Detected change data:
....

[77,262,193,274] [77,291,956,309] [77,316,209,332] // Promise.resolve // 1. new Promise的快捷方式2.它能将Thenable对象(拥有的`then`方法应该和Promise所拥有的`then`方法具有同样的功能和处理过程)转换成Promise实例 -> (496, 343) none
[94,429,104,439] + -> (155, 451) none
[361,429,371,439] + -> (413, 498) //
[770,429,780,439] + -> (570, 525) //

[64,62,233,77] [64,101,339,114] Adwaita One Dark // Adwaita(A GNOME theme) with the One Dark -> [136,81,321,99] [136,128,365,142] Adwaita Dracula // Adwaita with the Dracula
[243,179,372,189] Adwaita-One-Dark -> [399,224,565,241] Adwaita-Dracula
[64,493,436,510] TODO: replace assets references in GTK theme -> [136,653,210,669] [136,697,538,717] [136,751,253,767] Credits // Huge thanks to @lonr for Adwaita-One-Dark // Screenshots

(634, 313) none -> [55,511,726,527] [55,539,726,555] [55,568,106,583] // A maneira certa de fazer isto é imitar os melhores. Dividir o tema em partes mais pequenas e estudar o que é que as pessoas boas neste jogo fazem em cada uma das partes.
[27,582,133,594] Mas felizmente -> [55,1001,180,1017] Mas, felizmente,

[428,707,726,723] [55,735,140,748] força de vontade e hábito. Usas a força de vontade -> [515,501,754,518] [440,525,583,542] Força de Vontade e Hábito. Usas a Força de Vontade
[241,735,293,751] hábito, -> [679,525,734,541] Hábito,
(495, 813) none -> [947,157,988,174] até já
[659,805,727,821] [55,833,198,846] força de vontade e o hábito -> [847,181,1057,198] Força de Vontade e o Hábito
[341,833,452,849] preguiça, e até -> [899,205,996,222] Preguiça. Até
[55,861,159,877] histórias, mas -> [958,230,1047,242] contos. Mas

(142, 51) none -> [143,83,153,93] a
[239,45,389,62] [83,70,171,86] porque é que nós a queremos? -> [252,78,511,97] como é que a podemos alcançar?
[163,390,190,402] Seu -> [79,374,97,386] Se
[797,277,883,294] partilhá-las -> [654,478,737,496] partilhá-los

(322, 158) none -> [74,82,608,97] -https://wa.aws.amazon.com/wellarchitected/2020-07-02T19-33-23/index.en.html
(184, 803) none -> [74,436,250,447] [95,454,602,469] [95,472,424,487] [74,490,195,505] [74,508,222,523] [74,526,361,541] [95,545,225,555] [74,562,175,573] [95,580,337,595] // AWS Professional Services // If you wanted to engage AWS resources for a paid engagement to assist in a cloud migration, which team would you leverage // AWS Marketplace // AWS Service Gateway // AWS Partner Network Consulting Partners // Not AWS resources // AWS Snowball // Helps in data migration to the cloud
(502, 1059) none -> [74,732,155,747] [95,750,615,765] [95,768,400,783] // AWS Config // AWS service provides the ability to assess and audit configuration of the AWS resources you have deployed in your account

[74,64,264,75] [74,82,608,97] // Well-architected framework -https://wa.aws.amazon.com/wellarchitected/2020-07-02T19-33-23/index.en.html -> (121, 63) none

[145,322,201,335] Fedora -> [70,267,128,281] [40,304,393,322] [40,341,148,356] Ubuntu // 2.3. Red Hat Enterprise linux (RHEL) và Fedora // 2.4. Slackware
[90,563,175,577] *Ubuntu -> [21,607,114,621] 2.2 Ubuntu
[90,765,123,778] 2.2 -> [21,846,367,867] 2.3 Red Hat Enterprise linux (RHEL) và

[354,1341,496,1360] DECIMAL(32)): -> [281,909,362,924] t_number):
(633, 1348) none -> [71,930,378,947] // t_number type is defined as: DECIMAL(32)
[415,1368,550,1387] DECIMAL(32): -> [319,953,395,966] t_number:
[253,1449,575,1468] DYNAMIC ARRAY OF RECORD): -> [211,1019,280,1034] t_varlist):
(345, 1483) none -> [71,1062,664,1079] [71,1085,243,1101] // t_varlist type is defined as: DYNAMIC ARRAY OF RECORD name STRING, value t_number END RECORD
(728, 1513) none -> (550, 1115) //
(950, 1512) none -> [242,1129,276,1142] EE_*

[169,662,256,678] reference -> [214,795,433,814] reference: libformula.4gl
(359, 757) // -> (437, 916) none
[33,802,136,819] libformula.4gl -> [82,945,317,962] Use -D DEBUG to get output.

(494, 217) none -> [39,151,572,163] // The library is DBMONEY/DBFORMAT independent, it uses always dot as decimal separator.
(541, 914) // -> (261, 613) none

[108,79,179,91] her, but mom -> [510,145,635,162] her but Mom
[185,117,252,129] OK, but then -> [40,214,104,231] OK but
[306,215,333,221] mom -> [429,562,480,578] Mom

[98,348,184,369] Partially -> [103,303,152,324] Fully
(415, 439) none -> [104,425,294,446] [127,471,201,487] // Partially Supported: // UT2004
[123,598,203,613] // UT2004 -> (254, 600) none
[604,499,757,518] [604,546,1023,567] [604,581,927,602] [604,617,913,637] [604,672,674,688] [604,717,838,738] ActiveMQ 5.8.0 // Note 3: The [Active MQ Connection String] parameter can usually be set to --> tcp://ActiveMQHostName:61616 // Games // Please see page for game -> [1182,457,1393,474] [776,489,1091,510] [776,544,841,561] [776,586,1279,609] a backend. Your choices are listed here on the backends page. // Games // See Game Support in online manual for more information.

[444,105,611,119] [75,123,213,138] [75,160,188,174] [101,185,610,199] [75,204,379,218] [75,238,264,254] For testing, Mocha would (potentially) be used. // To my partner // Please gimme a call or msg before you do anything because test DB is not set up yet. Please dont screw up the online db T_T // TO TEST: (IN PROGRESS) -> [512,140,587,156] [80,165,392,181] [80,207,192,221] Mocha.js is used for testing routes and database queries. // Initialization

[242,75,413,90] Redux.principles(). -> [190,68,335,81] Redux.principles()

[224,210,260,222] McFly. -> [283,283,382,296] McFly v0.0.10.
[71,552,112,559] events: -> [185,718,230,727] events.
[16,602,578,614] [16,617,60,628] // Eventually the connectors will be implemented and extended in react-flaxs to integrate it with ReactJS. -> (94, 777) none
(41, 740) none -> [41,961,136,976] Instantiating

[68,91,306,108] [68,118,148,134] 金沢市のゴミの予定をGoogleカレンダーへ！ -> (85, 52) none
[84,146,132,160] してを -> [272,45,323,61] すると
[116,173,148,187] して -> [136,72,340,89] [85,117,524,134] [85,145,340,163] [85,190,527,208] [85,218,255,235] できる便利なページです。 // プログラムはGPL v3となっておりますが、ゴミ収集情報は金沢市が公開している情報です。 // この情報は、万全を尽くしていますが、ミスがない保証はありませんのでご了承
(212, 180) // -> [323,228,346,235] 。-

....

Exercise prompt: Filter the records above and return every line that holds the word "index".

Reply:
(322, 158) none -> [74,82,608,97] -https://wa.aws.amazon.com/wellarchitected/2020-07-02T19-33-23/index.en.html
[74,64,264,75] [74,82,608,97] // Well-architected framework -https://wa.aws.amazon.com/wellarchitected/2020-07-02T19-33-23/index.en.html -> (121, 63) none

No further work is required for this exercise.